PONTO DE VISTA DA JÚLIA:
No dia seguinte ao funeral, Caio ligou. Sua voz estava carregada de um pedido de desculpas impaciente, quase ensaiado.
"Sinto muito pela sua mãe, Júlia. Foi um acidente trágico."
Eu não disse nada. O silêncio se estendeu entre nós, denso e desconfortável.
"Meu Beta me disse que você se mudou da casa que preparei para você nas terras da alcateia", ele disse, seu tom mudando. Não era mais de desculpas; era acusatório. "Por que você faria isso?"
"Eu queria ficar na casa da minha mãe", respondi, minha voz plana e vazia.
Ele suspirou, um som de pura exasperação. "Olha, toda essa situação tem sido muito estressante. A Helena está completamente arrasada. O Lobo de Guerra dela está agitado desde... o incidente."
Ele estava falando sobre os sentimentos do lobo. Não sobre a morte da minha mãe. Não sobre o meu luto.
"A Helena está com você agora?", perguntei, minha voz perigosamente calma.
"Sim, está", ele admitiu. "Ela tem sido um grande apoio."
"Passe o telefone para ela."
Houve uma troca abafada, e então a voz enjoativamente doce de Helena encheu meu ouvido. "Júlia, querida, eu sinto muito, muito mesmo. Me sinto péssima. Meu pobre Ares nunca machucaria uma mosca. Sua mãe deve ter entrado na área de treinamento dele por engano..."
Ela continuou falando, sua voz um zumbido meloso, mas uma frase ficou presa na minha mente.
"...Caio foi tão bom com isso. Ele fez o Curandeiro da alcateia assinar o relatório oficial. Um acidente completo, claro. Ninguém tem culpa."
Eles tinham encoberto. Eles tinham falsificado um relatório para protegê-la.
Senti uma onda de náusea. "Deixe-me falar com o Caio."
Sua voz voltou à linha, dura e defensiva. "O que ela te disse?"

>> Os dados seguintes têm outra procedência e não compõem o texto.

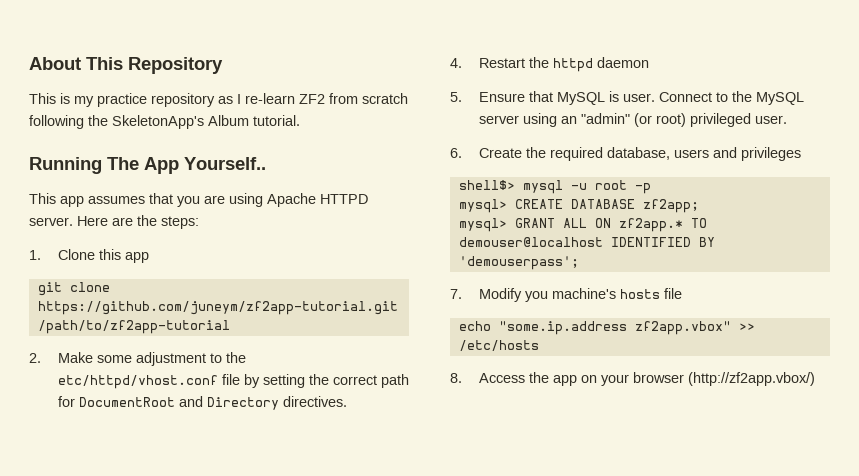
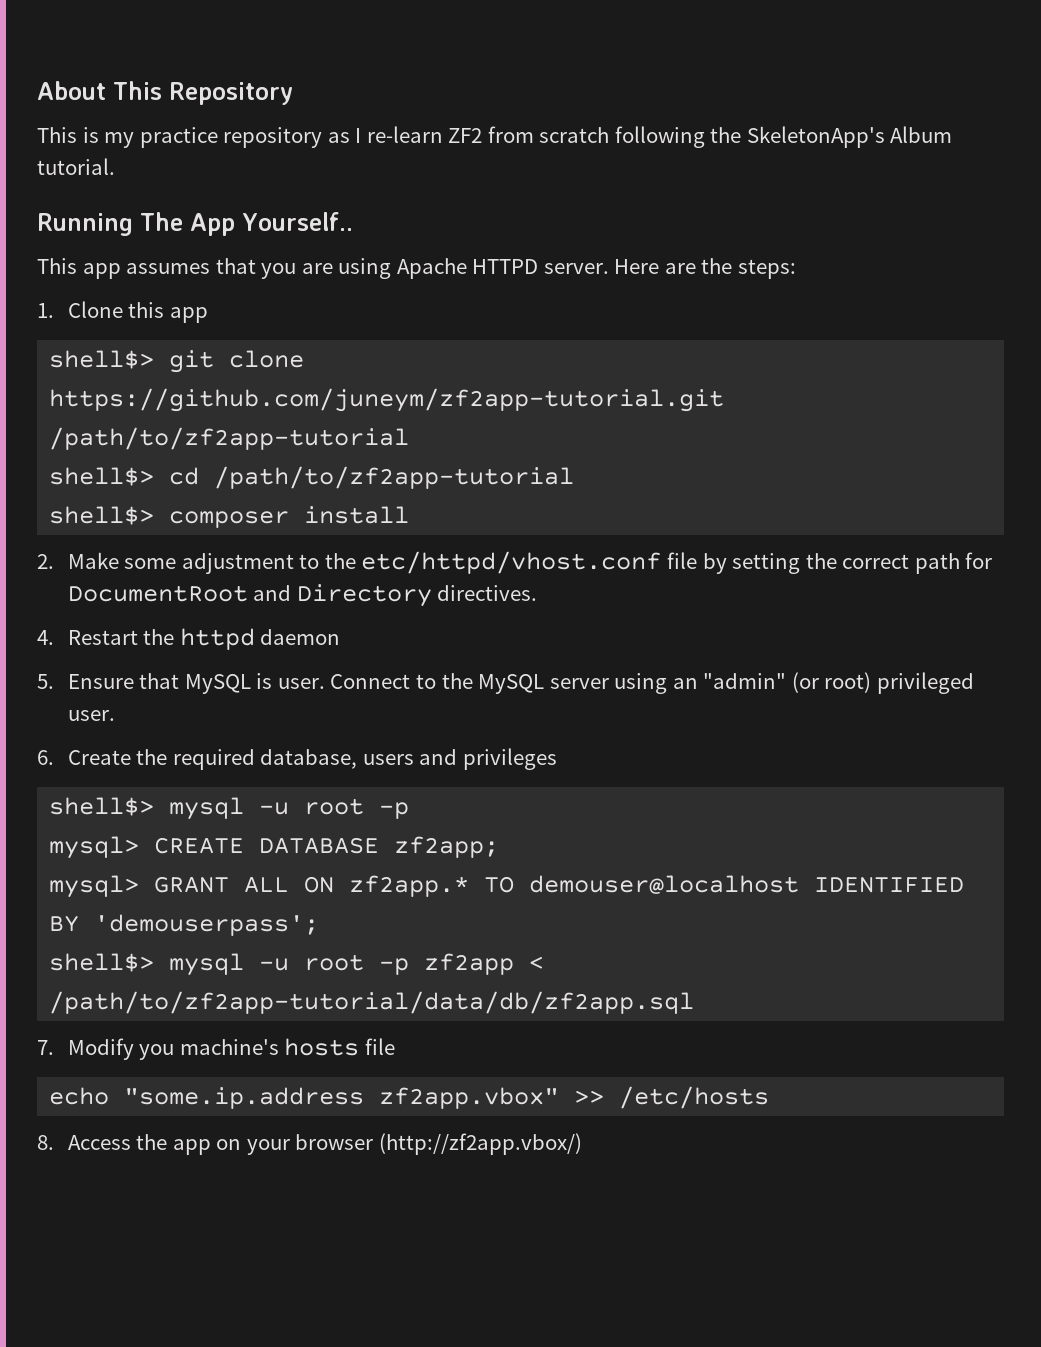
(149, 257) none -> [49,350,155,369] shell$>
(230, 327) none -> [49,466,575,489] [49,506,410,528] // shell$> cd /path/to/zf2app-tutorial // shell$> composer install
(579, 263) none -> [49,953,545,976] [49,991,695,1014] // shell$> mysql -u root -p zf2app < /path/to/zf2app-tutorial/data/db/zf2app.sql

"Ela me disse que você enterrou a verdade", eu disse.
"Ares estava defendendo seu território", Caio rosnou. "É um comportamento compreensível para um Lobo de Guerra."
Uma clareza estranha e fria me invadiu. "O médico disse que o lobo não tinha tomado as vacinas inibidoras. As que impedem que o veneno em sua saliva seja fatal para humanos."
Um rosnado baixo ecoou pelo telefone. "*Chega!*" A força de seu *Comando de Alfa* me atingiu, um peso familiar e esmagador, exigindo submissão. Mas desta vez, algo novo se ergueu para enfrentá-lo - um fragmento de fúria gelada.
"Você está transtornada pelo luto", ele continuou, sua voz pingando condescendência. "Fique na casa. Não vá a lugar nenhum. Eu vou resolver tudo quando voltar."
Ele estava falando comigo como uma criança, como um problema a ser gerenciado. Eu era uma mancha que eles precisavam limpar.
Eu não disse adeus. Simplesmente encerrei a chamada.
Então fechei os olhos e alcancei minha própria mente, procurando pelo fio cintilante que me conectava a ele. O Elo Mental. Era quente, familiar, uma parte de mim.
Com um grito silencioso e psíquico de vontade, encontrei aquele fio prateado e cintilante... e o puxei até que ele se partisse em dois.
A quilômetros de distância, eu sabia que ele teria sentido - uma dor súbita e aguda atrás dos olhos. Ótimo.